American Fuel & Petrochemical Manufacturers President and CEO Chet Thompson stated:
“Once again, the President is more worried about political posturing before the midterms than he is about advancing energy policies that will actually deliver for the American people. A windfall profit tax might make for good soundbites, but as policy, it’s bad for consumers. It’s likely to disincentivize fuel production and make matters worse for drivers.” (emphasis added)
Neil Bradley, executive vice president and chief policy officer of the U.S. Chamber of Commerce, similarly stated:
“Experience proves that adding new taxes to punish companies actually hurts consumers. In this case, it will raise gasoline prices by removing the incentive to produce and refine more oil.
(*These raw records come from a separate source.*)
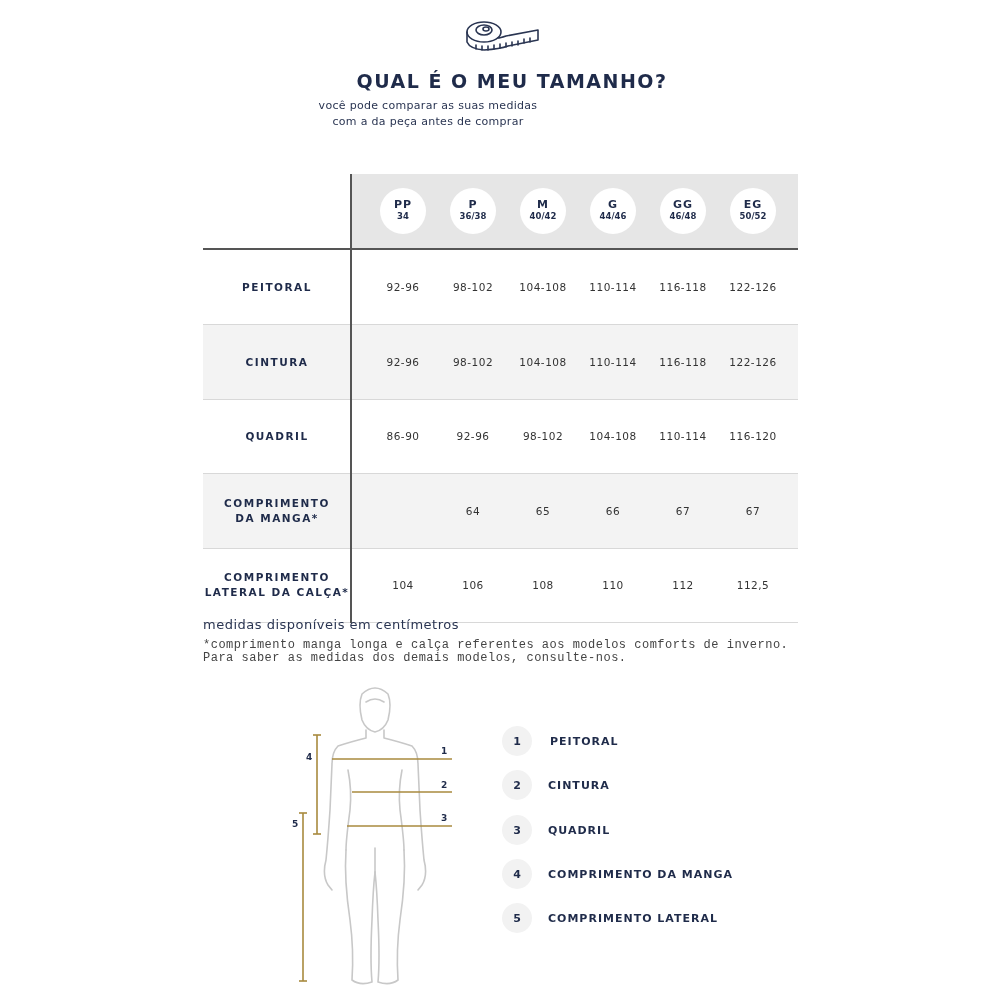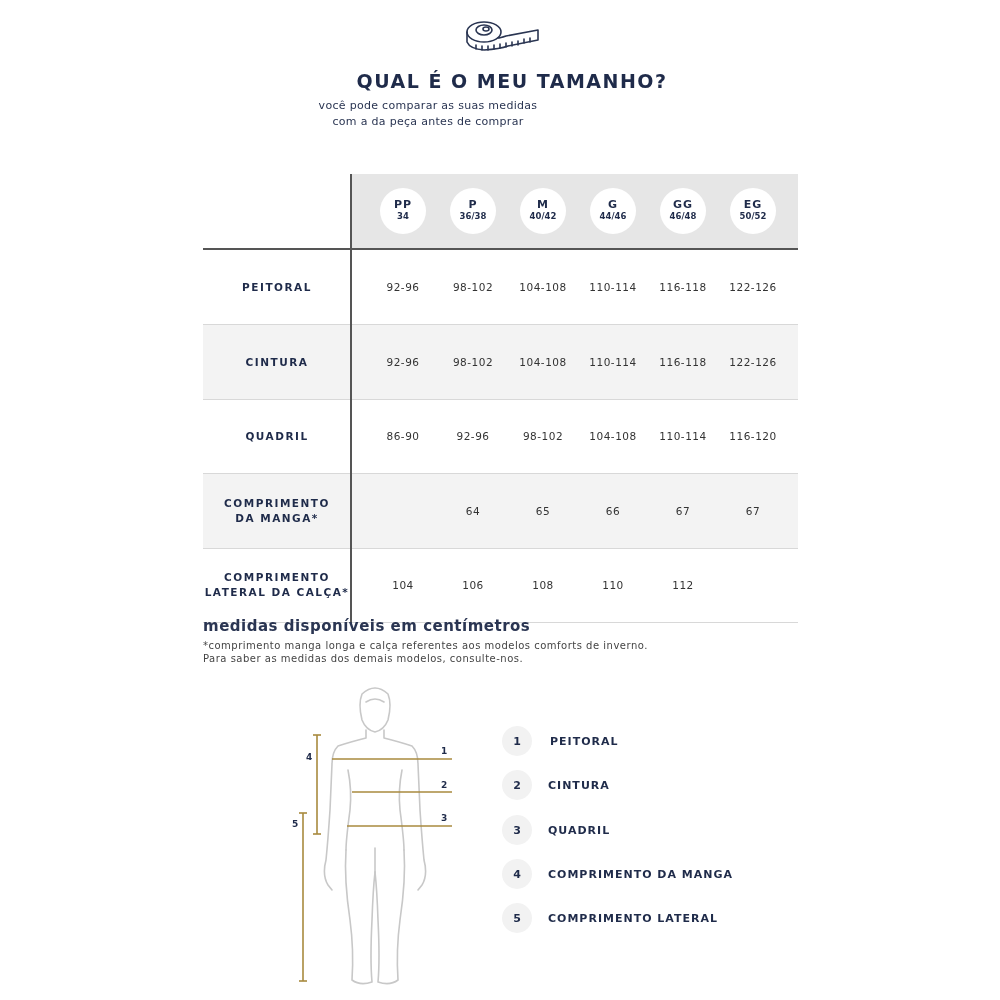--- a/index.html
+++ b/index.html
@@ -22,22 +22,22 @@
   .size-circle .lbl { display:block; margin-top:10px; font-size:11px; font-weight:bold; color:#1f2b4a; letter-spacing:1px; }
   .size-circle .num { display:block; font-size:8.5px; font-weight:bold; color:#1f2b4a; }
   .row { position:absolute; left:0; width:595px; height:74px; border-bottom:1px solid #d8d8d8; }
   .row.shade { background:#f3f3f3; }
   .row-label { position:absolute; left:0; width:148px; top:0; height:74px; display:flex;
                align-items:center; justify-content:center; text-align:center;
                font-size:10.5px; font-weight:bold; letter-spacing:1.5px; color:#1f2b4a; line-height:15px; }
   .cell { position:absolute; top:0; height:74px; width:70px; display:flex; align-items:center;
           justify-content:center; font-size:10.5px; color:#333; letter-spacing:0.5px; }
 
-  #note1 { left:203px; top:617px; font-size:15px; font-weight:bold; color:#2a3552; letter-spacing:0.5px; }
-  #note2 { left:203px; top:639px; font-size:10px; line-height:13px; color:#444; letter-spacing:0.5px; }
+  #note1 { left:203px; top:617px; font-size:13px; font-weight:normal; color:#2a3552; letter-spacing:0.5px; }
+  #note2 { left:203px; top:639px; font-size:12px; line-height:13px; color:#444; letter-spacing:0.5px;font-family:Liberation Mono, monospace; }
 
   #body-figure { left:280px; top:680px; width:190px; height:310px; }
 
   .legend-item { position:absolute; left:502px; height:30px; display:flex; align-items:center; }
   .legend-num { width:30px; height:30px; border-radius:50%; background:#f2f2f2; display:flex;
                 align-items:center; justify-content:center; font-size:11px; font-weight:bold; color:#1f2b4a; }
   .legend-label { margin-left:16px; font-size:11px; font-weight:bold; letter-spacing:1px; color:#1f2b4a; }
 </style>
 </head>
 <body>
@@ -134,20 +134,21 @@
       <div>
         <div>COMPRIMENTO</div>
         <div>LATERAL DA CALÇA*</div>
       </div>
     </div>
     <div class="cell" style="left:165px">104</div>
     <div class="cell" style="left:235px">106</div>
     <div class="cell" style="left:305px">108</div>
     <div class="cell" style="left:375px">110</div>
     <div class="cell" style="left:445px">112</div>
+    <div class="cell" style="left:515px">112,5</div>
   </div>
 
   <div class="hline-top"></div>
   <div class="vline"></div>
 </div>
 
 <div id="note1" class="abs">medidas disponíveis em centímetros</div>
 <div id="note2" class="abs">
   <div>*comprimento manga longa e calça referentes aos modelos comforts de inverno.</div>
   <div>Para saber as medidas dos demais modelos, consulte-nos.</div>

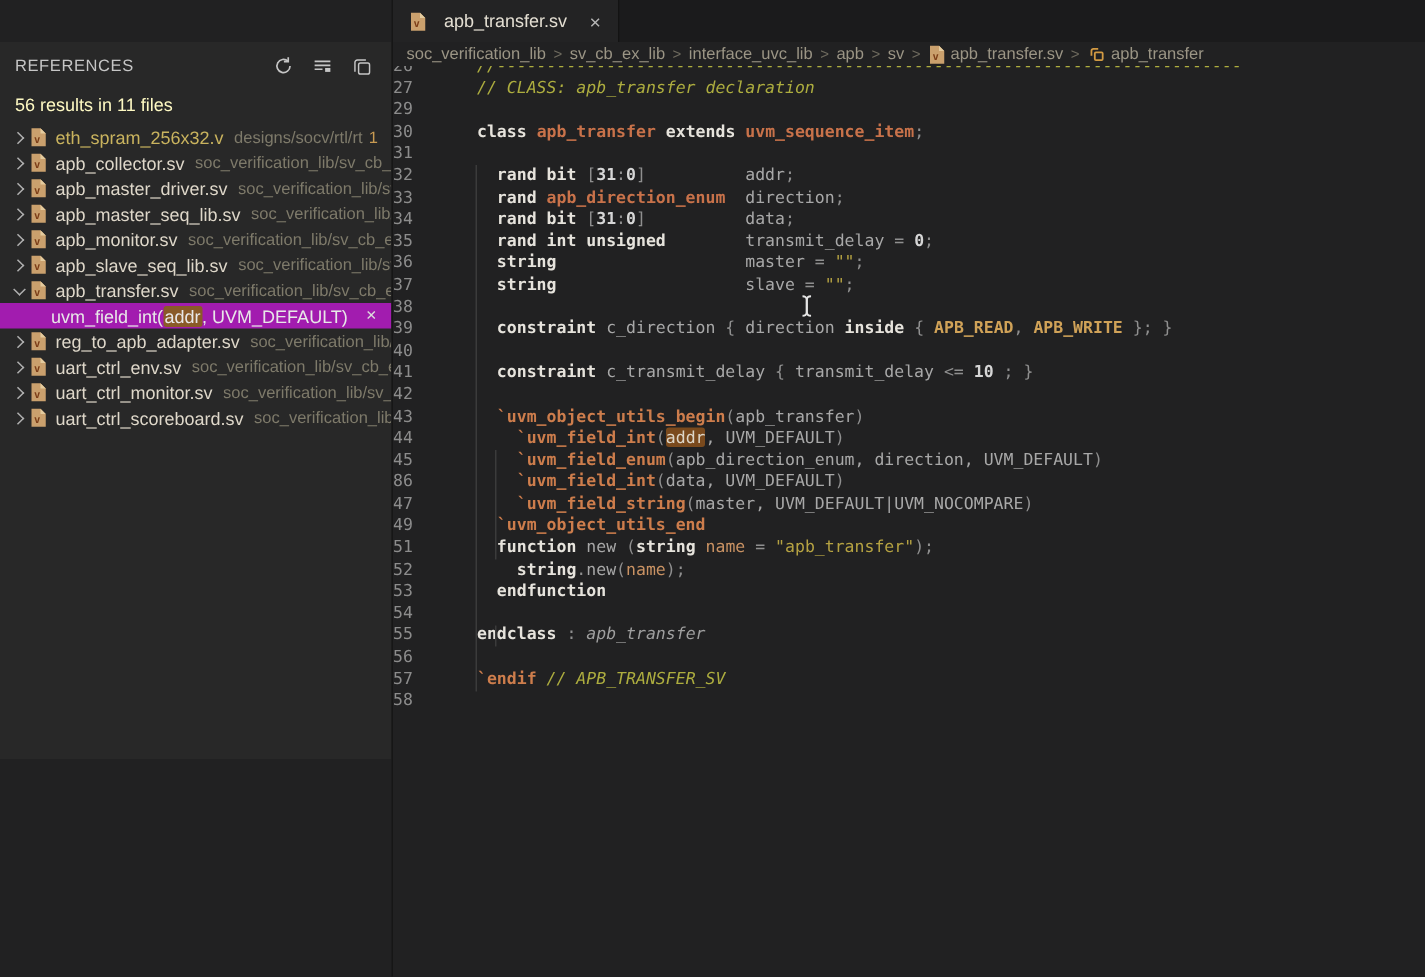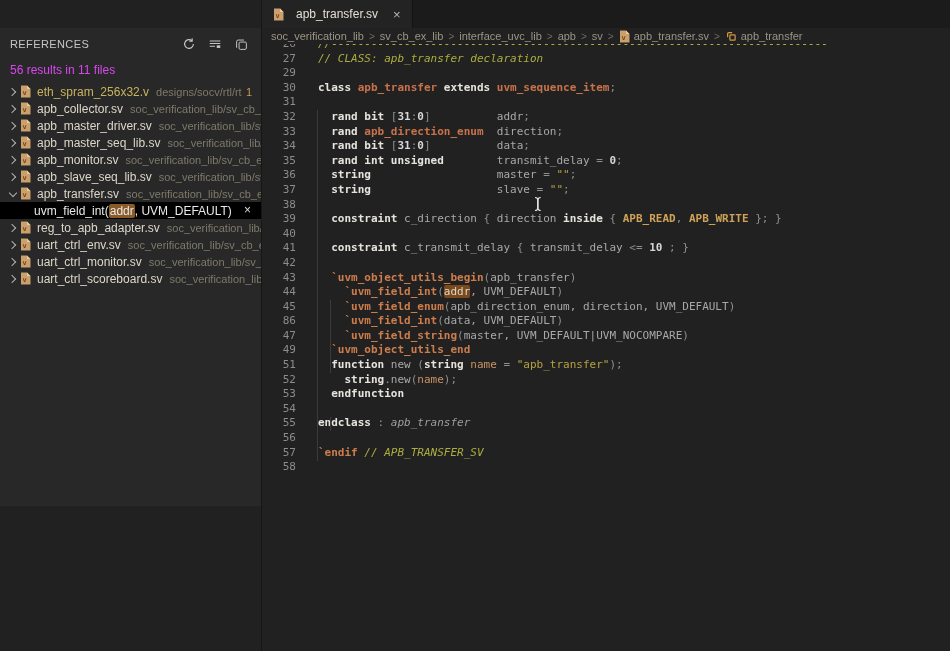--- a/index.html
+++ b/index.html
@@ -5,55 +5,55 @@
   html,body{margin:0;padding:0;}
   body{width:950px;height:651px;background:#212122;overflow:hidden;position:relative;
        font-family:"Liberation Sans",sans-serif;-webkit-font-smoothing:antialiased;}
 
   
   .sidebar{position:absolute;left:0;top:0;width:261px;height:478px;background:#282828;margin-top:28px;}
   .sb-header{display:flex;align-items:center;height:24px;padding:4px 12px 0 10px;}
   .sb-title{font-size:11px;color:#c6c6c6;letter-spacing:.4px;flex:1;}
   .sb-icons{display:flex;gap:10px;align-items:center;}
   .sb-icon{width:16px;height:16px;display:flex;align-items:center;justify-content:center;cursor:pointer;}
-  .sb-summary{padding:7px 10px 3px;font-size:12px;color:#d946ef;}
+  .sb-summary{padding:7px 10px 3px;font-size:12px;color:#fef9c3;}
   .file-list{margin-top:3px;}
   .frow{display:flex;align-items:center;height:17px;padding-left:6px;white-space:nowrap;overflow:hidden;cursor:pointer;}
   .chev{width:14px;flex:0 0 14px;display:flex;justify-content:center;align-items:center;}
   .chev i{width:5px;height:5px;border-right:1px solid #b0b0b0;border-bottom:1px solid #b0b0b0;
           transform:rotate(-45deg);display:block;margin-left:-2px;}
   .chev.open i{transform:rotate(45deg);margin-left:0;margin-top:-2px;}
   .ficon{width:12px;flex:0 0 12px;margin-right:5px;display:flex;align-items:center;}
   .fname{font-size:12px;color:#ded7c9;}
   .fname.mod{color:#c9b35e;}
   .fpath{font-size:11px;color:#7e7a6a;margin-left:7px;overflow:hidden;flex:1;}
   .fbadge{font-size:11px;color:#c89a52;padding:0 9px 0 4px;}
   .rrow{display:flex;align-items:center;height:17px;padding-left:34px;font-size:12px;color:#e8e8e8;
         position:relative;cursor:pointer;}
-  .rrow.selected{background:#000000;}
+  .rrow.selected{background:#a21caf;}
   .rmatch{background:#8a5a28;border-radius:2px;padding:0 1px;}
   .rclose{position:absolute;right:10px;top:1px;color:#dcdcdc;font-size:12px;}
 
   
   .editor{position:absolute;left:261px;top:0;width:689px;height:651px;background:#212122;
           border-left:1px solid #161616;box-sizing:border-box;}
   .tabbar{height:28px;background:#1b1b1c;display:flex;position:relative;z-index:3;}
   .tab{display:flex;align-items:center;gap:6px;padding:0 11px;background:#232324;
        border-right:1px solid #131313;font-size:12px;color:#e3ded2;cursor:pointer;}
   .tclose{color:#b5b5b5;margin-left:9px;font-size:13px;}
   .breadcrumbs{height:16px;display:flex;align-items:center;gap:5px;padding-left:9px;font-size:11px;
        color:#9b9585;background:#212122;position:relative;z-index:2;}
   .bsep{color:#6e6a5e;font-size:10px;}
   .bc-item{display:flex;align-items:center;gap:4px;cursor:pointer;}
   .bicon{display:flex;align-items:center;}
 
   .code{position:absolute;left:0;top:37px;width:688px;z-index:1;
         font-family:"DejaVu Sans Mono",monospace;font-size:11px;line-height:14.6px;}
   .line{display:flex;height:14.6px;}
-  .ln{width:34px;flex:0 0 34px;text-align:right;color:#8c8c8c;}
+  .ln{width:34px;flex:0 0 34px;color:#8c8c8c;}
   .lc{padding-left:22px;white-space:pre;}
   .guide{position:absolute;width:1px;background:#3b3b3b;}
 
   .tk-kw{color:#e6e3dc;font-weight:bold;}
   .tk-id{color:#a8a8a8;}
   .tk-pn{color:#8f8f8f;}
   .tk-ty{color:#c8724a;font-weight:bold;}
   .tk-mac{color:#cd7d4c;font-weight:bold;margin-top:12px;}
   .tk-cm{color:#adad3f;font-style:italic;}
   .tk-st{color:#b5a242;}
To lower our energy costs we need a long-term energy strategy focused on boosting production, not finger-pointing.” (emphasis added)
And in a call Friday, Exxon Mobil CEO Darren Woods echoed these claims, warning of the effects a similar tax had in Europe.
“While these taxes may appear to be an attractive short-term solution to help consumers, history tells us they come with a significant long-term cost…They lose sight of the fact that there are only two proven ways to reduce price. The first is to increase supply, as we did with record high throughput at our North American refineries this quarter. The second, of course, is to reduce demand…Closer to home, there has been discussion in the U.S. about our industry returning some of our profits directly to the American people. In fact, that’s exactly what we’re doing in the form of our quarterly dividend.”
In fact, the only people who jumped to support Pres. Biden’s threat of a windfall profit tax were those who have previously called for shutting down U.S. oil and gas production – highlighting the true effect this misguided policy would have.
Longtime “Keep it in the Ground” activist Bill McKibben said the president’s statement was “better late than never,” and after voicing its support of Biden’s press briefing, climate activist group Sunrise Movement said:
“Big Oil is making record profits by raising prices for working people. We absolutely must tax them and give the money back to the victims of their greed. And while we’re at it, let’s sever our reliance on fossil fuels completely and invest in clean energy.”(emphasis added)
Activist group Greenpeace also tried to get in on the debunked blame game:
“When profits are high, oil companies keep all the profits. When profits are low, taxpayers have to bail them out. It is simply not fair. It’s time we held them accountable with a Windfall Profits Tax. #BlameBigOil”
Bottom Line: Despite the accusatory and false price-gouging and war-profiteering narrative, oil and gas companies do not control global prices: supply and demand does. Implementing an additional tax in the midst of a supply crunch is historically proven to be counterproductive to increasing domestic production and bringing prices down for consumers.